Anti-lockdown rallies: far-right capitalises on inadequate pandemic support

July 26, 2021
Issue 
Anti-lockdown protest in Sydney. Photo: Aman Kapoor

The significant numbers at the July 24 anti-lockdown protests in Sydney, Brisbane, Melbourne and Newcastle are a symptom of the failure of big business-dominated federal and state governments to put the health and safety of communities before corporate profits.

The vaccine rollout has been slow and mismanaged, as have the quarantine measures. Meanwhile, a surge of the more infectious Delta strain of COVID-19 is growing, with Sydney at its epicentre.

Increasingly severe lockdowns have been imposed on the predominantly working-class and migrant suburbs of South West and West Sydney, with grossly inadequate economic support for affected workers and people on low incomes.

While thousands of people try to make ends meet during the COVID-19 pandemic lockdowns, the federal government is resisting calls to bring back the job protection scheme, JobKeeper. Last year’s coronavirus supplement to JobSeeker has not been reinstated.

As a result, the far-right has been able to exploit the pain and anger from poorer communities.

People attending the protests included a mix of Australia flag waving racist neo-Nazis, anti-Semites, anti-vaxxers, anti-testers, members of the religious right, people flying the Eureka flag, people who don’t think COVID-19 is real (and other conspiracy theories) and self-proclaimed “libertarians”.

The far-right Proud Boys were present in the rally, reported Green Left journalist Jim McIIroy, who watched as it swept past his home in the inner city suburb of Chippendale. But the protesters included “some plain angry, stressed out folk worrying more about their dire economic situation than concern about infecting their family or community”. 

In addition to the extreme right, he said the crowd included religious types carrying placards including “There is no death in salvation” and even a couple of young women appropriating the feminist slogan “My Body, My Choice”.

“It seemed as if the residents of Sydney's south-western and western suburbs – those most affected by the anti-COVID lockdown, and the harsh police crackdown which has targeted these areas – had come to the inner city in a confused and random act of rebellion,” he said.

The crowd was overwhelmingly young, and included many migrants, a number of Pacific Islanders (possibly from the fundamentalist Christian wing), and a reasonable proportion of women. There were also some young women wearing Middle Eastern headscarves.

Many were from Sydney’s hardest-hit working-class and predominantly migrant suburbs.

Sydney’s protest was the largest in the country, drawing several thousands.

Former Liberal MP Craig Kelly and Rupert Murdoch’s Sky After Dark TV commentators encouraged people to attend. Current MP George Christiansen joined the protest in Mackay, saying civil disobedience was “moral” and “the only response to laws that restrict freedom”.

The far right also played an active role in the mobilisations.

The Guardian and the anti-fascist research group the White Rose Society tracked down a key organiser Harrison McLean, a 24-year-old IT programmer. Through a number of Telegram groups they have revealed he has pro-Hitler views, anti-Semitic conspiracy theories, links to the Western chauvinist group the Proud Boys and a strategy to use anti-lockdown sentiment to build a far right movement.

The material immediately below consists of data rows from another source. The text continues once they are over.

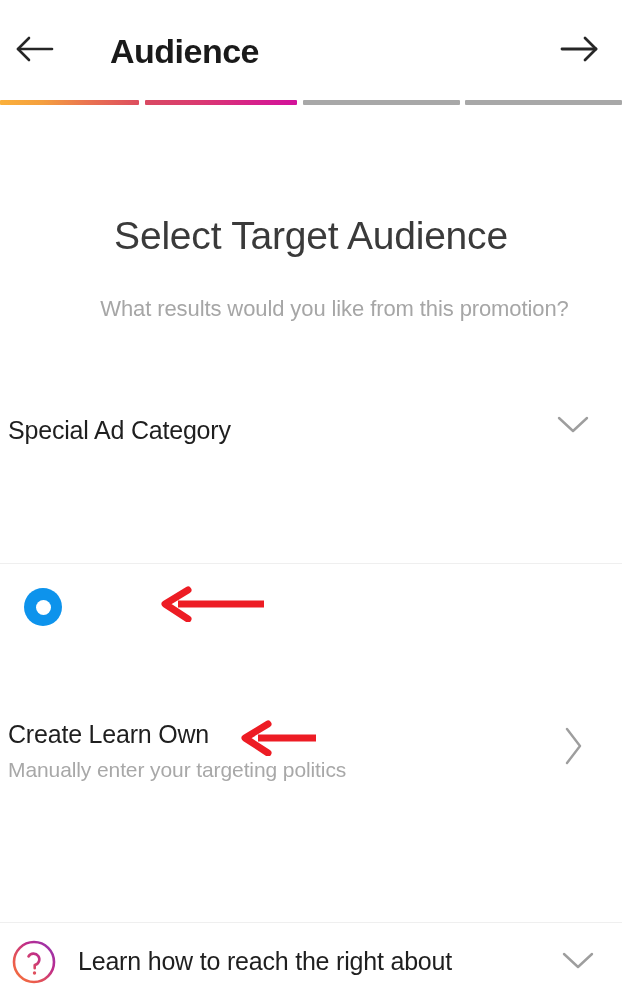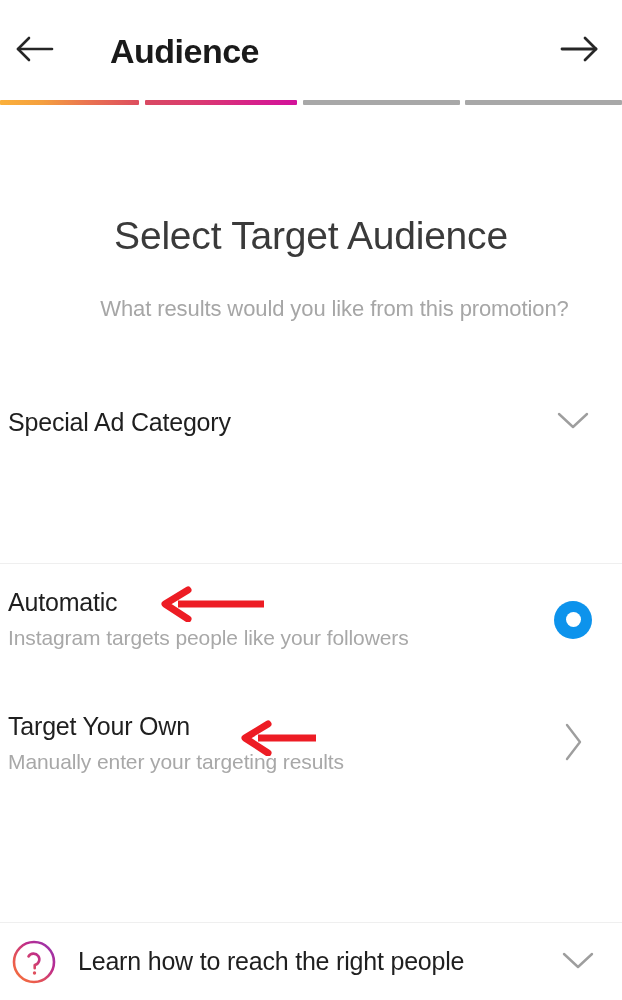--- a/index.html
+++ b/index.html
@@ -80,21 +80,21 @@
   }
 
   
   .section { position:absolute; left:0; width:622px; }
 
   .row {
     display:flex;
     align-items:flex-start;
     padding:0 14px 0 8px;
   }
-  .row-text { flex:1 1 auto; min-width:0; }
+  .row-text { flex:1 1 auto; min-width:0;margin-top:8px; }
   .row-title {
     font-size:25px;
     font-weight:400;
     color:#1f1f1f;
     letter-spacing:-0.2px;
     line-height:1.15;
   }
   .row-desc {
     font-size:21px;
     font-weight:400;
@@ -206,35 +206,31 @@
         </svg>
       </span>
     </div>
   </div>
 </div>
 
 <div class="divider" style="top:563px;"></div>
 
 <div class="section" style="top:588px;">
   <div class="row">
-    <div class="row-text">
-      <div class="row-title">Automatic</div>
-      <div class="row-desc">Instagram targets people like your followers</div>
-    </div>
     <div class="row-ctrl">
       <div class="radio-on"></div>
     </div>
   </div>
 </div>
 
 <div class="section" style="top:712px;">
   <div class="row">
     <div class="row-text">
-      <div class="row-title">Target Your Own</div>
-      <div class="row-desc">Manually enter your targeting results</div>
+      <div class="row-title">Create Learn Own</div>
+      <div class="row-desc">Manually enter your targeting politics</div>
     </div>
     <div class="row-ctrl">
       <span>
         <svg width="24" height="42" viewBox="0 0 24 42" fill="none">
           <path d="M6 4 L19 21 L6 38" stroke="#9e9e9e" stroke-width="2.4" stroke-linecap="round" stroke-linejoin="round"></path>
         </svg>
       </span>
     </div>
   </div>
 </div>
@@ -264,21 +260,21 @@
           <stop offset="35%" stop-color="#bc2a8d"></stop>
           <stop offset="70%" stop-color="#e95950"></stop>
           <stop offset="100%" stop-color="#f77737"></stop>
         </linearGradient>
       </defs>
       <circle cx="26" cy="26" r="20" stroke="url(#igGrad)" stroke-width="2.6" fill="none"></circle>
       <path d="M20.5 20.5 a5.8 5.8 0 1 1 6.2 8.6 v3.2" stroke="url(#igGrad)" stroke-width="2.6" stroke-linecap="round" stroke-linejoin="round" fill="none"></path>
       <circle cx="26.5" cy="37" r="1.7" fill="url(#igGrad)"></circle>
     </svg>
   </div>
-  <div class="footer-label">Learn how to reach the right people</div>
+  <div class="footer-label">Learn how to reach the right about</div>
   <div class="footer-ctrl">
     <span>
       <svg width="40" height="24" viewBox="0 0 40 24" fill="none">
         <path d="M6 6 L20 19 L34 6" stroke="#9e9e9e" stroke-width="2.4" stroke-linecap="round" stroke-linejoin="round"></path>
       </svg>
     </span>
   </div>
 </div>
 
 </body></html>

Peter Cronau, a Gold Walkley Award winner and producer for the ABC TV’s Four Corners, also tweeted: “Links between the organisers & groups behind anti-#lockdown protests are VERY interesting. Project Veritas is a far-right political dirty tricks operation & disinformation group linked to ultraconservative Republicans, mercenary head Erik Prince, a former MI-6 spy, & is well funded.”

While the numbers at the anti-lockdown protests were concerning, these protest were not as big or well coordinated as the nationwide COVID-19-safe Black Lives Matter mass protests a year ago. Despite repeated accusations from state and federal governments, those rallies did not spread the virus.

However, the anti-lockdown protests were largely un-masked and people did not space themselves out. With the highly infectious nature of the Delta strain now spreading, they may turn out to be super spreading events.

To defeat the virus and remove the lockdown, federal and state governments urgently need to speed up the vaccine rollout, prioritise the worst affected areas and allocate more funding to hospitals.

Lockdowns will be unavoidable until more people are vaccinated. But they will be less effective without adequate economic support and job protection for all workers and small businesses.

We need a job protection scheme that cannot be rorted by big business and all affected workers – citizens or not, with working visas or not – must be supported. Effective, purpose-built quarantine facilities have to be set up. If these measures are not taken, more desperate people are going to be suckered in by right-wing.

These anti-lockdown protests are troubling and should be taken seriously, understood and criticised. But we should be clear that they are symptomatic of a problem that is not going to be solved by heavy-handed police action and more rights for the police.

Progressives should not join in the calls for persecution and heavy fines for the thousands who were conned into joining those protests.

[Rachel Evans is a Sydney organiser for the Socialist Alliance.]